■ **Input**
_ _ _

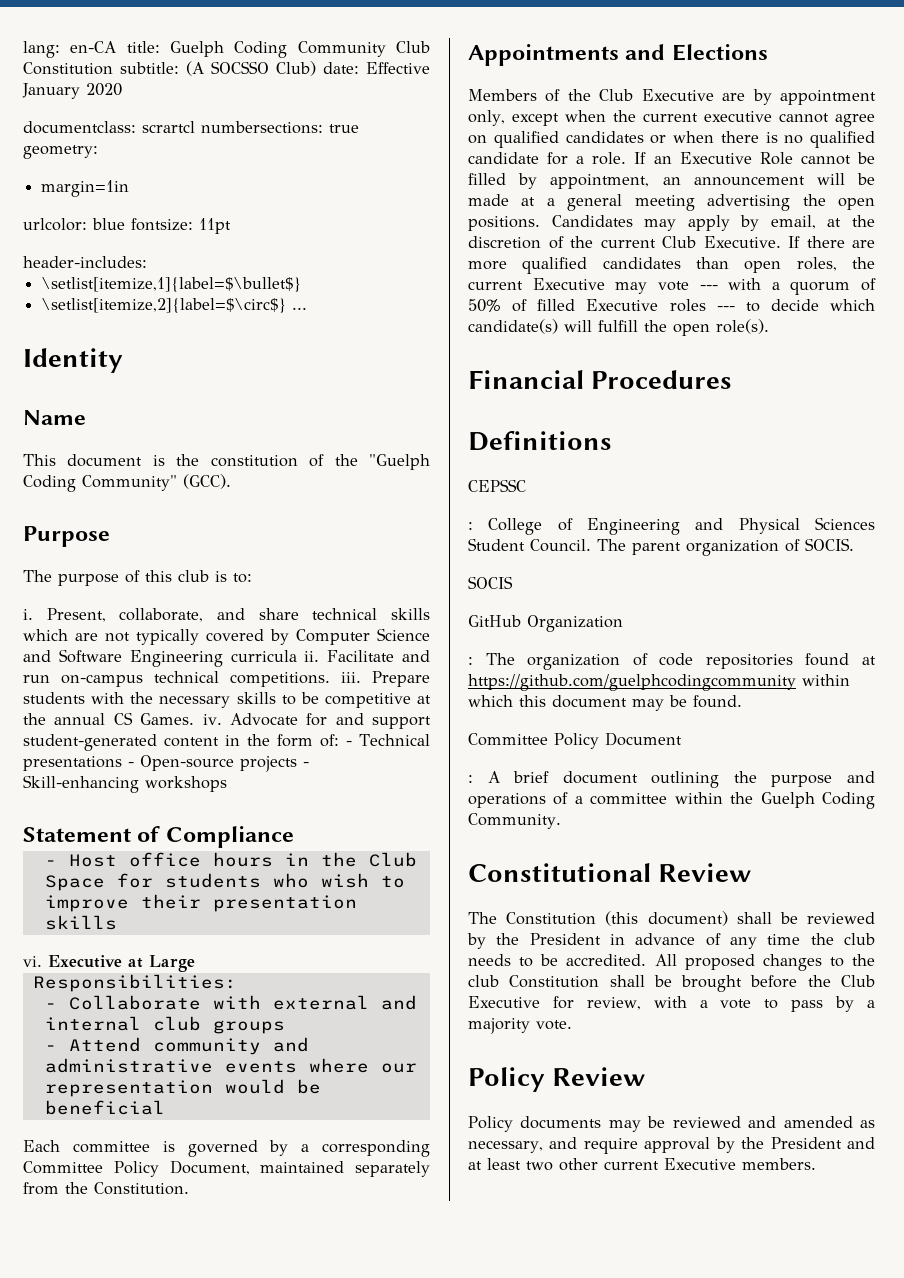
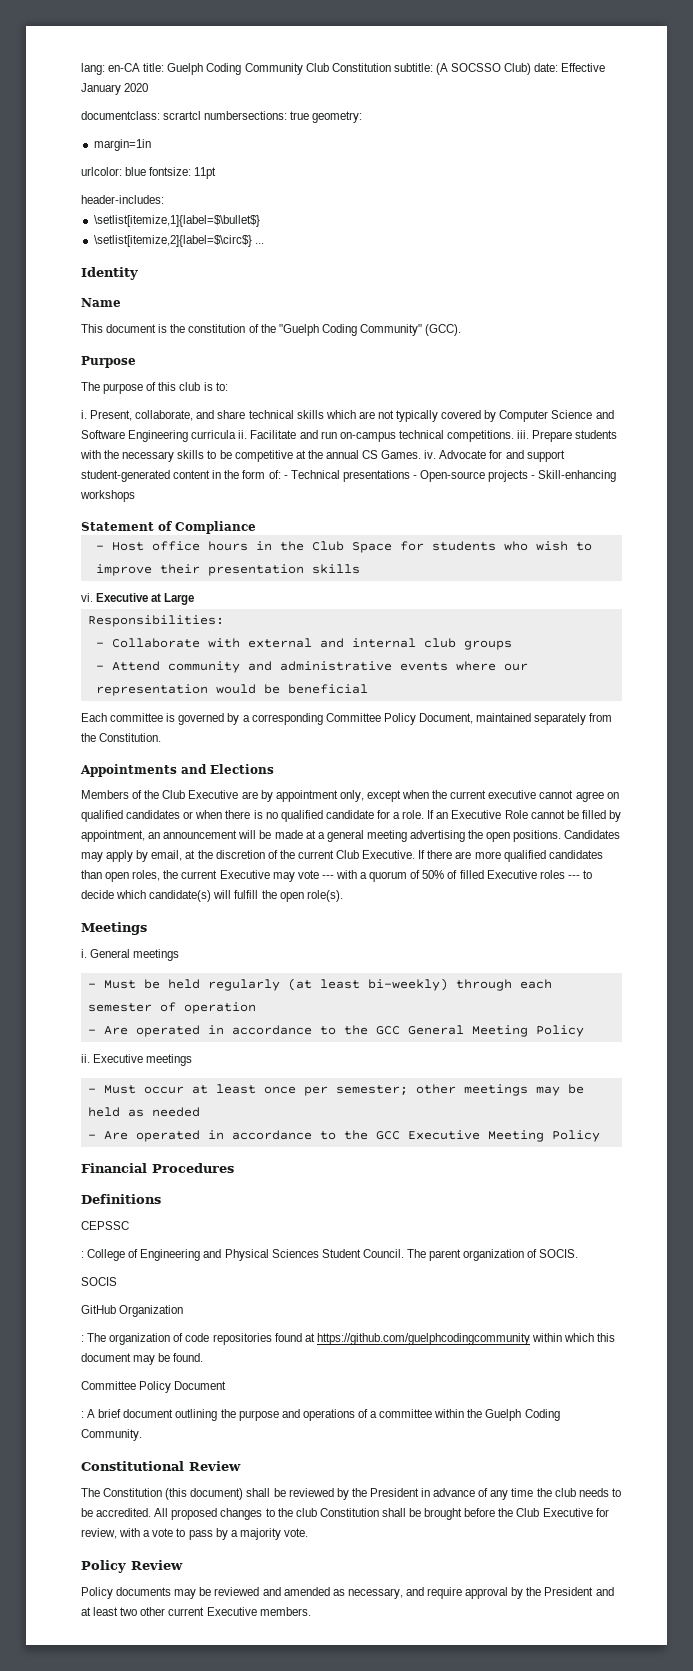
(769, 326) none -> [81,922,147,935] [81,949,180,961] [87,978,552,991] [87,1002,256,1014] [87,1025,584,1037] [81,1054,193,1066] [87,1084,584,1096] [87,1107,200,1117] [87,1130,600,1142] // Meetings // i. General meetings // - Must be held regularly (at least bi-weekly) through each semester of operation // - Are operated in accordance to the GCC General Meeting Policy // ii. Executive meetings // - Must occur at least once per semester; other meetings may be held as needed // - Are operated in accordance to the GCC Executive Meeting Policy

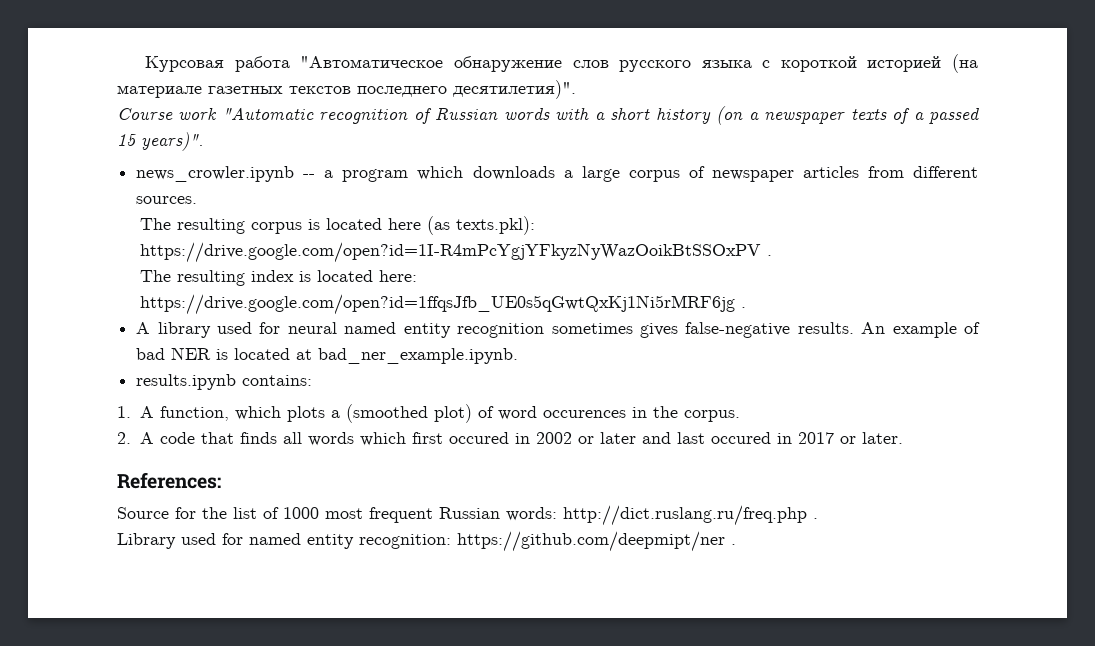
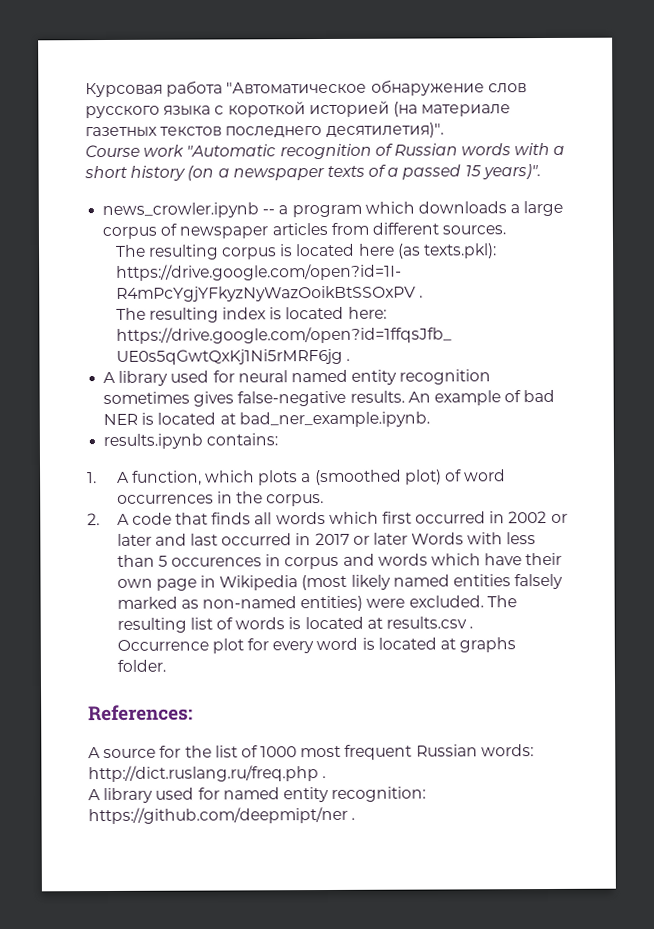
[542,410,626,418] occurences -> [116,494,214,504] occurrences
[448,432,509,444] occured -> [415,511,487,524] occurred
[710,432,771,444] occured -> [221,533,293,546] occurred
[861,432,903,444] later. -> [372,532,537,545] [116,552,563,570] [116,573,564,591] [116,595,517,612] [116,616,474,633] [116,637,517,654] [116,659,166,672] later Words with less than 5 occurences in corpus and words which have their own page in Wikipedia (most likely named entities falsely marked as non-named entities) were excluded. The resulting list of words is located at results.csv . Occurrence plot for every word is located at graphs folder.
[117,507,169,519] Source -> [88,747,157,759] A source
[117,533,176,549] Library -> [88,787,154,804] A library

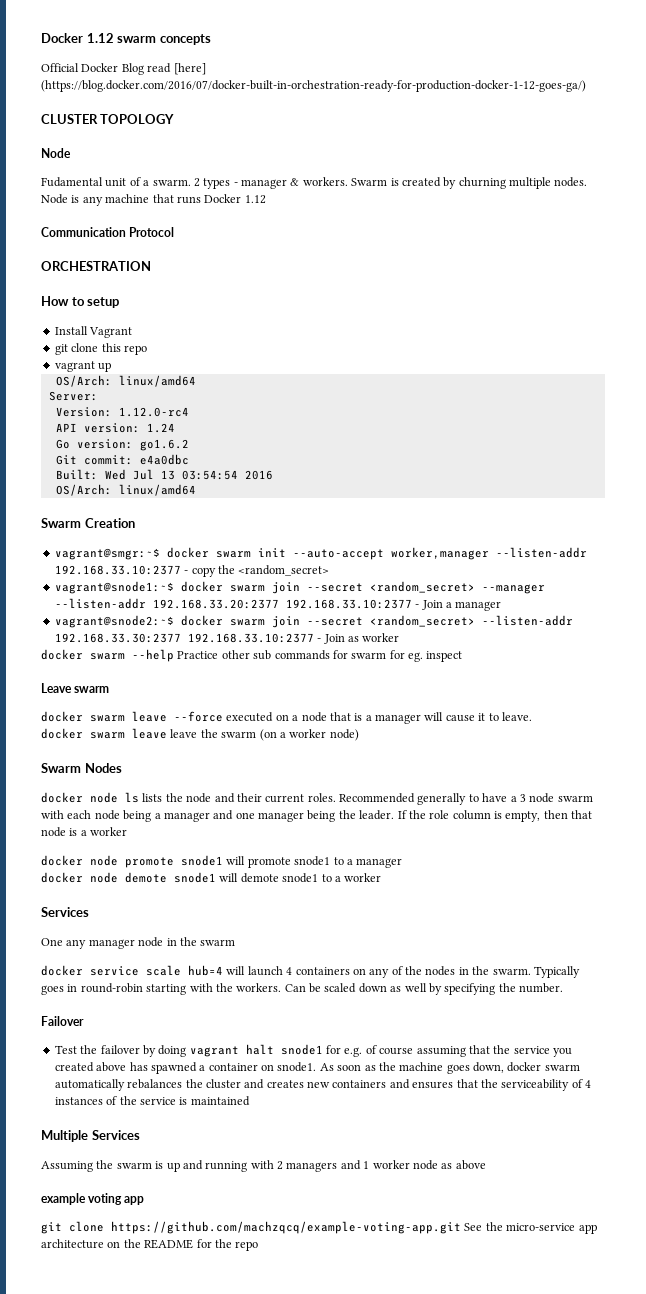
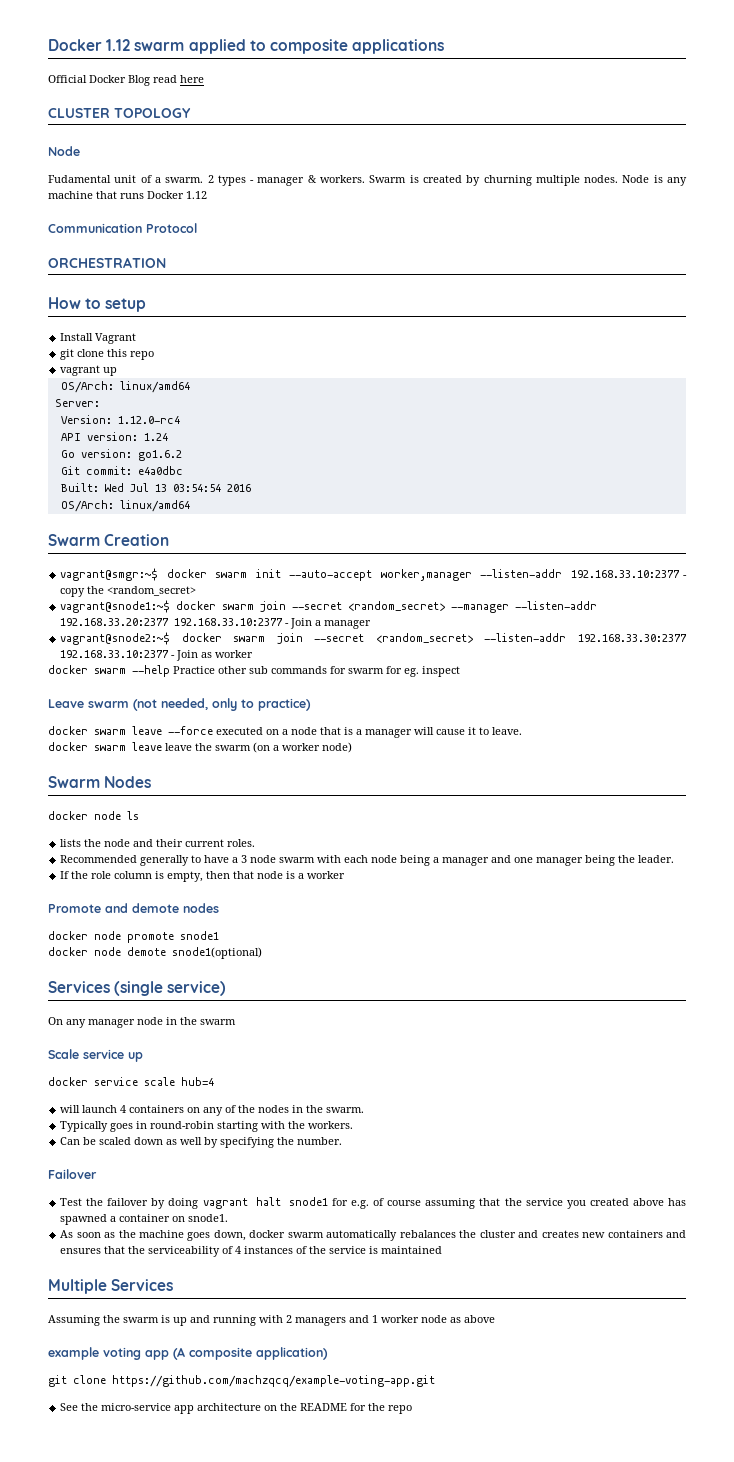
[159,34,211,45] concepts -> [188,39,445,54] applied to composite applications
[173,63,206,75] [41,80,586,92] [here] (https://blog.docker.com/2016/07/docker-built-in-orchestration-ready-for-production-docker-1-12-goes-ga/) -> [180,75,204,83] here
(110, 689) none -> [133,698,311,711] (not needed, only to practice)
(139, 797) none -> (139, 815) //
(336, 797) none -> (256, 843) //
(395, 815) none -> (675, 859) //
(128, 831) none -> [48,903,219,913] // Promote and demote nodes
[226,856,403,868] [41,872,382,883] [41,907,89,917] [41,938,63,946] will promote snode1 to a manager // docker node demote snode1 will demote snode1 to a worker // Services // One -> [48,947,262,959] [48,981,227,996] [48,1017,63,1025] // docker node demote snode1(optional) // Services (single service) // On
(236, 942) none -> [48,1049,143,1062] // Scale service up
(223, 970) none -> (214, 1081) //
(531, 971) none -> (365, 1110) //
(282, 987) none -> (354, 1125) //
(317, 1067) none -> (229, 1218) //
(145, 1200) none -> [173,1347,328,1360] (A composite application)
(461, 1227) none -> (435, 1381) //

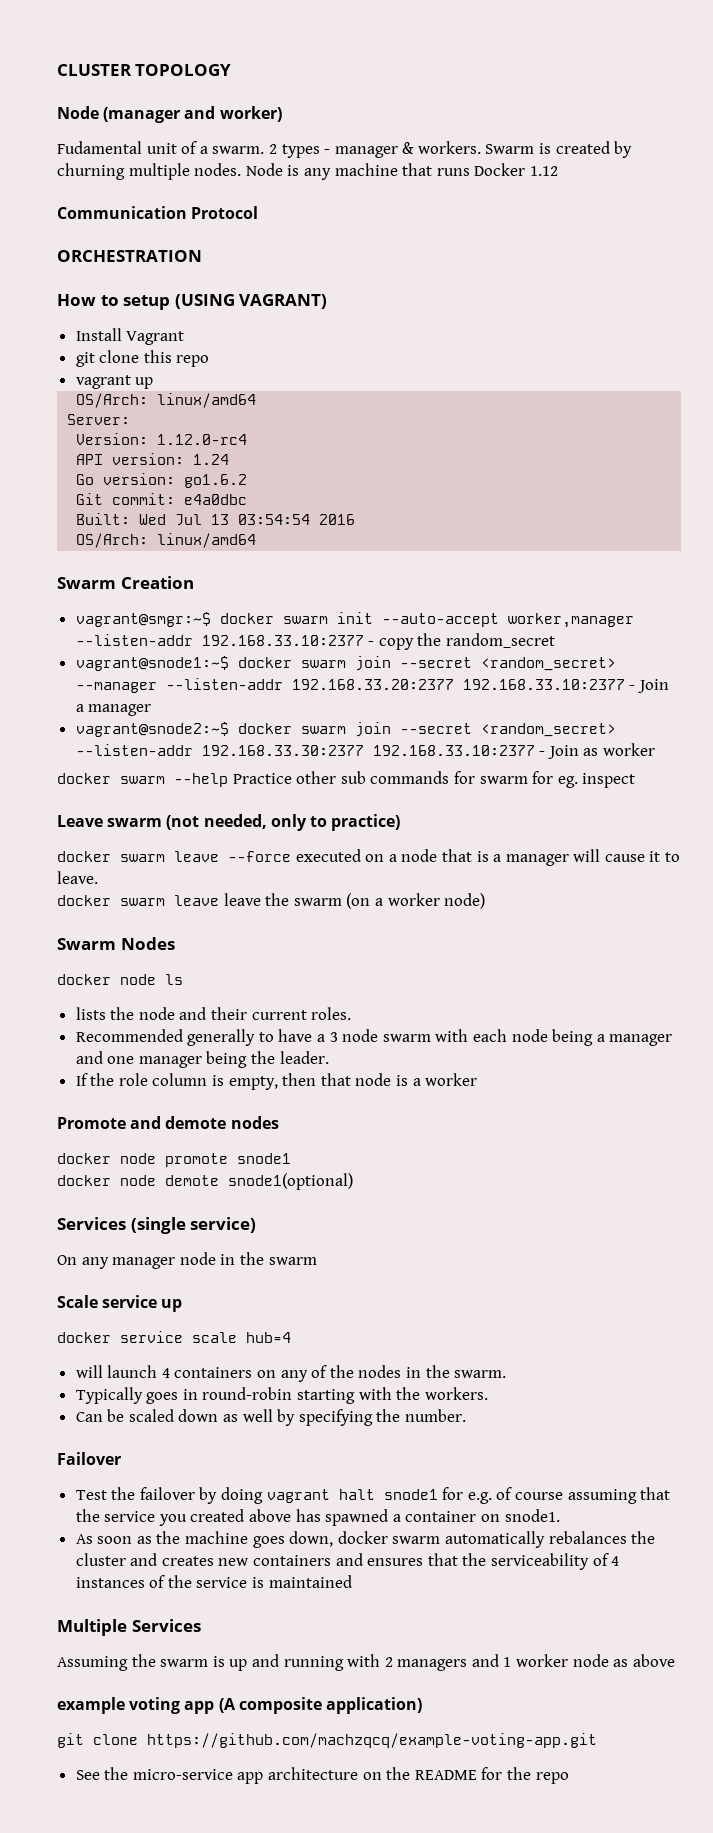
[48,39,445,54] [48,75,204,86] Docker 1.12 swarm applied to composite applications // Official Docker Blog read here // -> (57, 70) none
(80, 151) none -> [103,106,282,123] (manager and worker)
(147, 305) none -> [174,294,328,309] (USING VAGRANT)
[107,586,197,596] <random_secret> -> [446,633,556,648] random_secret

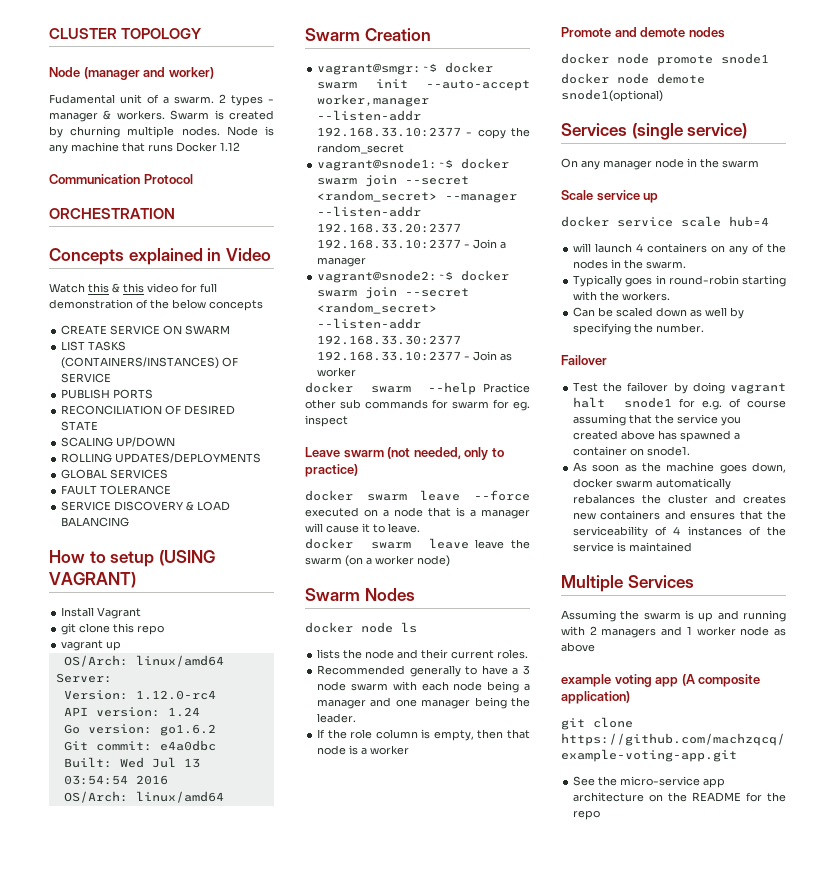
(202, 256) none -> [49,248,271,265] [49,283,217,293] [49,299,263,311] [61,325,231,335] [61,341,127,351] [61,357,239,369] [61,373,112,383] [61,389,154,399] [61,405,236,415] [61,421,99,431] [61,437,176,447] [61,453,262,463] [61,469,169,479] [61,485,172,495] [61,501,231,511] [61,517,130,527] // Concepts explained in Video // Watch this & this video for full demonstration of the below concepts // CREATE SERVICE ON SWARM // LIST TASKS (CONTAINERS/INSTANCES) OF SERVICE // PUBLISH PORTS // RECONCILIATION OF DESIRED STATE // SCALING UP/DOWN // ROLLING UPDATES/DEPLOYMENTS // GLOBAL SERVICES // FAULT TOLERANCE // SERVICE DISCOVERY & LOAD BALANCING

_ _ _

■ **Assignment**
Repeat exactly, please: transcribe each entry and leave out the pictures.

■ **Task answer**
(769, 326) none -> [81,922,147,935] [81,949,180,961] [87,978,552,991] [87,1002,256,1014] [87,1025,584,1037] [81,1054,193,1066] [87,1084,584,1096] [87,1107,200,1117] [87,1130,600,1142] // Meetings // i. General meetings // - Must be held regularly (at least bi-weekly) through each semester of operation // - Are operated in accordance to the GCC General Meeting Policy // ii. Executive meetings // - Must occur at least once per semester; other meetings may be held as needed // - Are operated in accordance to the GCC Executive Meeting Policy

[542,410,626,418] occurences -> [116,494,214,504] occurrences
[448,432,509,444] occured -> [415,511,487,524] occurred
[710,432,771,444] occured -> [221,533,293,546] occurred
[861,432,903,444] later. -> [372,532,537,545] [116,552,563,570] [116,573,564,591] [116,595,517,612] [116,616,474,633] [116,637,517,654] [116,659,166,672] later Words with less than 5 occurences in corpus and words which have their own page in Wikipedia (most likely named entities falsely marked as non-named entities) were excluded. The resulting list of words is located at results.csv . Occurrence plot for every word is located at graphs folder.
[117,507,169,519] Source -> [88,747,157,759] A source
[117,533,176,549] Library -> [88,787,154,804] A library

[159,34,211,45] concepts -> [188,39,445,54] applied to composite applications
[173,63,206,75] [41,80,586,92] [here] (https://blog.docker.com/2016/07/docker-built-in-orchestration-ready-for-production-docker-1-12-goes-ga/) -> [180,75,204,83] here
(110, 689) none -> [133,698,311,711] (not needed, only to practice)
(139, 797) none -> (139, 815) //
(336, 797) none -> (256, 843) //
(395, 815) none -> (675, 859) //
(128, 831) none -> [48,903,219,913] // Promote and demote nodes
[226,856,403,868] [41,872,382,883] [41,907,89,917] [41,938,63,946] will promote snode1 to a manager // docker node demote snode1 will demote snode1 to a worker // Services // One -> [48,947,262,959] [48,981,227,996] [48,1017,63,1025] // docker node demote snode1(optional) // Services (single service) // On
(236, 942) none -> [48,1049,143,1062] // Scale service up
(223, 970) none -> (214, 1081) //
(531, 971) none -> (365, 1110) //
(282, 987) none -> (354, 1125) //
(317, 1067) none -> (229, 1218) //
(145, 1200) none -> [173,1347,328,1360] (A composite application)
(461, 1227) none -> (435, 1381) //

[48,39,445,54] [48,75,204,86] Docker 1.12 swarm applied to composite applications // Official Docker Blog read here // -> (57, 70) none
(80, 151) none -> [103,106,282,123] (manager and worker)
(147, 305) none -> [174,294,328,309] (USING VAGRANT)
[107,586,197,596] <random_secret> -> [446,633,556,648] random_secret

(202, 256) none -> [49,248,271,265] [49,283,217,293] [49,299,263,311] [61,325,231,335] [61,341,127,351] [61,357,239,369] [61,373,112,383] [61,389,154,399] [61,405,236,415] [61,421,99,431] [61,437,176,447] [61,453,262,463] [61,469,169,479] [61,485,172,495] [61,501,231,511] [61,517,130,527] // Concepts explained in Video // Watch this & this video for full demonstration of the below concepts // CREATE SERVICE ON SWARM // LIST TASKS (CONTAINERS/INSTANCES) OF SERVICE // PUBLISH PORTS // RECONCILIATION OF DESIRED STATE // SCALING UP/DOWN // ROLLING UPDATES/DEPLOYMENTS // GLOBAL SERVICES // FAULT TOLERANCE // SERVICE DISCOVERY & LOAD BALANCING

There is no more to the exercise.